Every line of the records that contains "position" should be tallied, and only the resulting number returned.

Records supplied: Begin

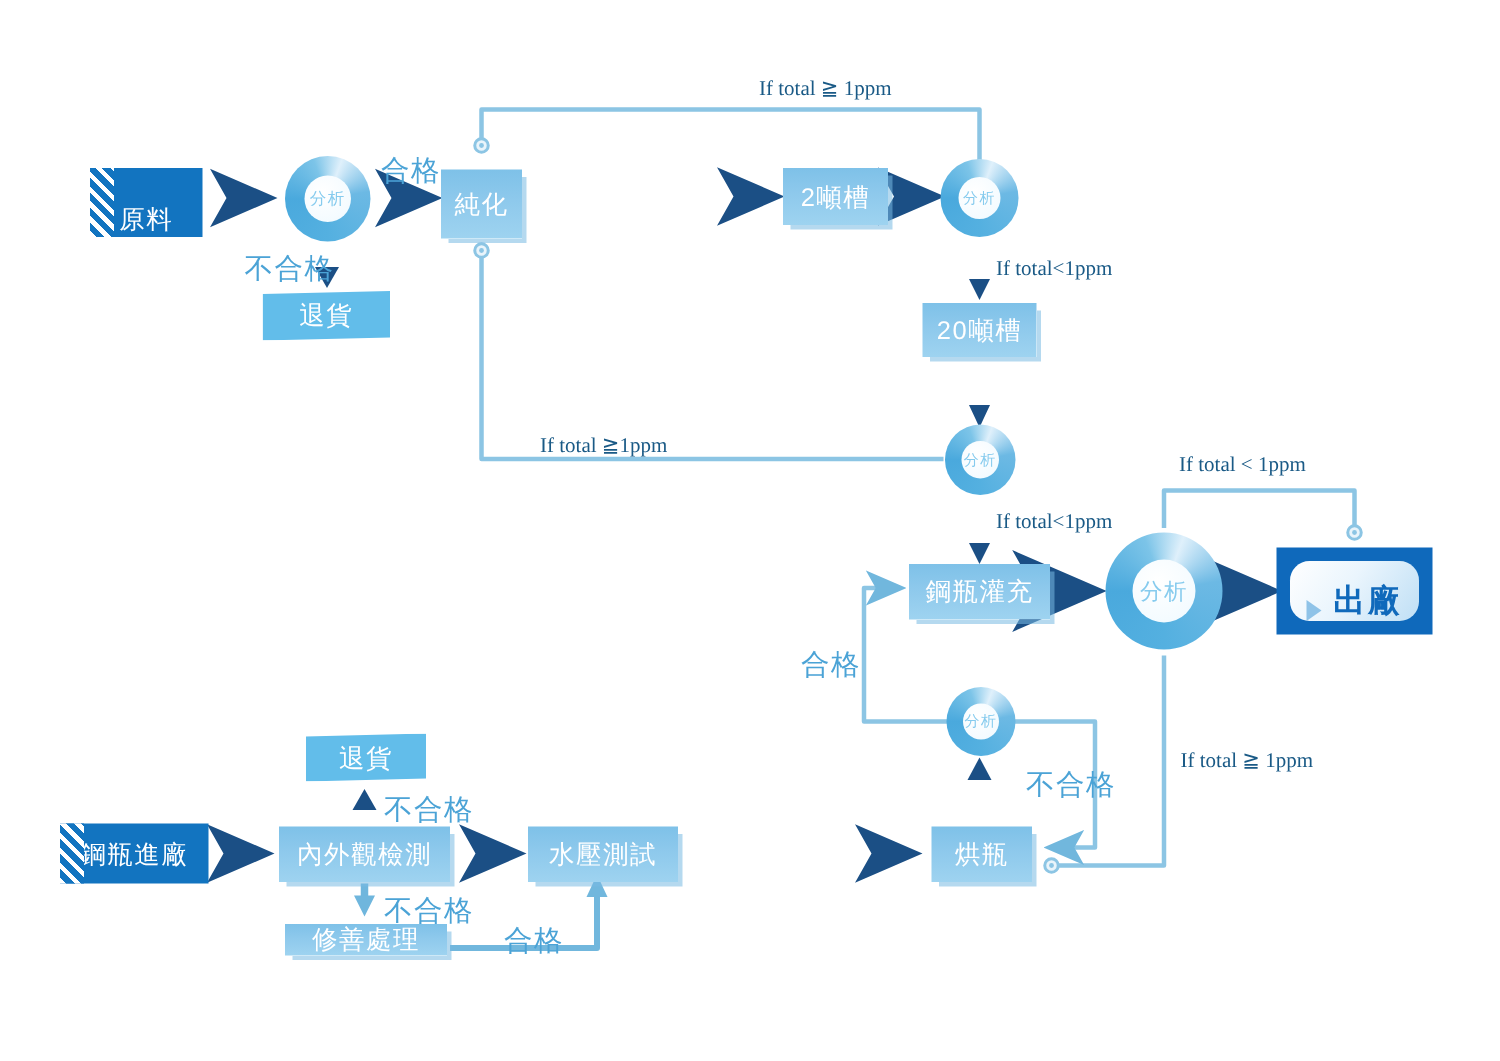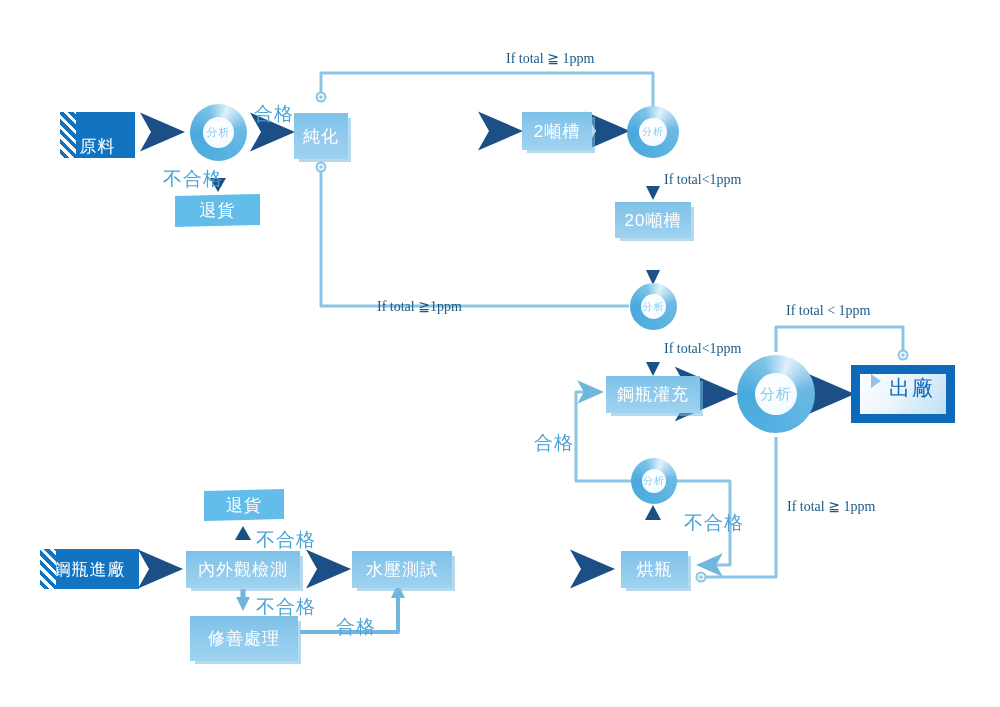--- a/index.html
+++ b/index.html
@@ -28,22 +28,22 @@
   .hatch{
     position:absolute;left:0;top:0;bottom:0;width:16px;
     background:repeating-linear-gradient(45deg,#ffffff 0 3px,#1274c0 3px 7px);
   }
 
   
   .term{background:#0f69bb;padding:9px;}
   .term .inner{
     width:100%;height:100%;
     background:linear-gradient(125deg,#ffffff 0%,#eaf5fd 45%,#bfdff5 100%);
-    display:flex;align-items:flex-start;justify-content:center;gap:8px;
-    color:#0f69bb;font-size:21px;font-weight:normal;letter-spacing:2px;
+    display:flex;align-items:flex-end;justify-content:center;gap:8px;
+    color:#0f69bb;font-size:21px;font-weight:bold;letter-spacing:2px;border-radius:13px;
   }
   .term .tri{
     width:0;height:0;border-left:10px solid #8fc3e8;
     border-top:7px solid transparent;border-bottom:7px solid transparent;
   }
 
   
   .donut{border-radius:50%;}
   .donut .ring{
     position:absolute;inset:0;border-radius:50%;
@@ -250,37 +250,37 @@
   </div>
 
   <div class="node ribbon" style="left:204px;top:489px;width:80px;height:32px;">
     <span>退貨</span>
   </div>
 
   <div class="node pbox" style="left:186px;top:551px;width:114px;height:37px;">
     <span>內外觀檢測</span>
   </div>
 
-  <div class="node pbox" style="left:190px;top:616px;width:108px;height:45px;">
+  <div class="node pbox" style="left:190px;top:616px;width:108px;height:21px;">
     <span>修善處理</span>
   </div>
 
   <div class="node pbox" style="left:352px;top:551px;width:100px;height:37px;">
     <span>水壓測試</span>
   </div>
 
   <div class="node pbox" style="left:621px;top:551px;width:67px;height:37px;">
     <span>烘瓶</span>
   </div>
 
   <div class="lbl cn" style="left:254px;top:101px;">合格</div>
   <div class="lbl cn" style="left:163px;top:166px;">不合格</div>
   <div class="lbl en" style="left:506px;top:50px;">If total ≧ 1ppm</div>
   <div class="lbl en" style="left:664px;top:172px;">If total&lt;1ppm</div>
-  <div class="lbl en" style="left:360px;top:298px;margin-left:17px;">If total ≧1ppm</div>
+  <div class="lbl en" style="left:360px;top:288px;">If total ≧1ppm</div>
   <div class="lbl en" style="left:664px;top:341px;">If total&lt;1ppm</div>
   <div class="lbl en" style="left:786px;top:303px;">If total &lt; 1ppm</div>
   <div class="lbl en" style="left:787px;top:498px;">If total ≧ 1ppm</div>
   <div class="lbl cn" style="left:534px;top:430px;">合格</div>
   <div class="lbl cn" style="left:684px;top:510px;">不合格</div>
   <div class="lbl cn" style="left:256px;top:527px;">不合格</div>
   <div class="lbl cn" style="left:256px;top:594px;">不合格</div>
   <div class="lbl cn" style="left:336px;top:614px;">合格</div>
 
 </div>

Records supplied: End

§ Solved problem
2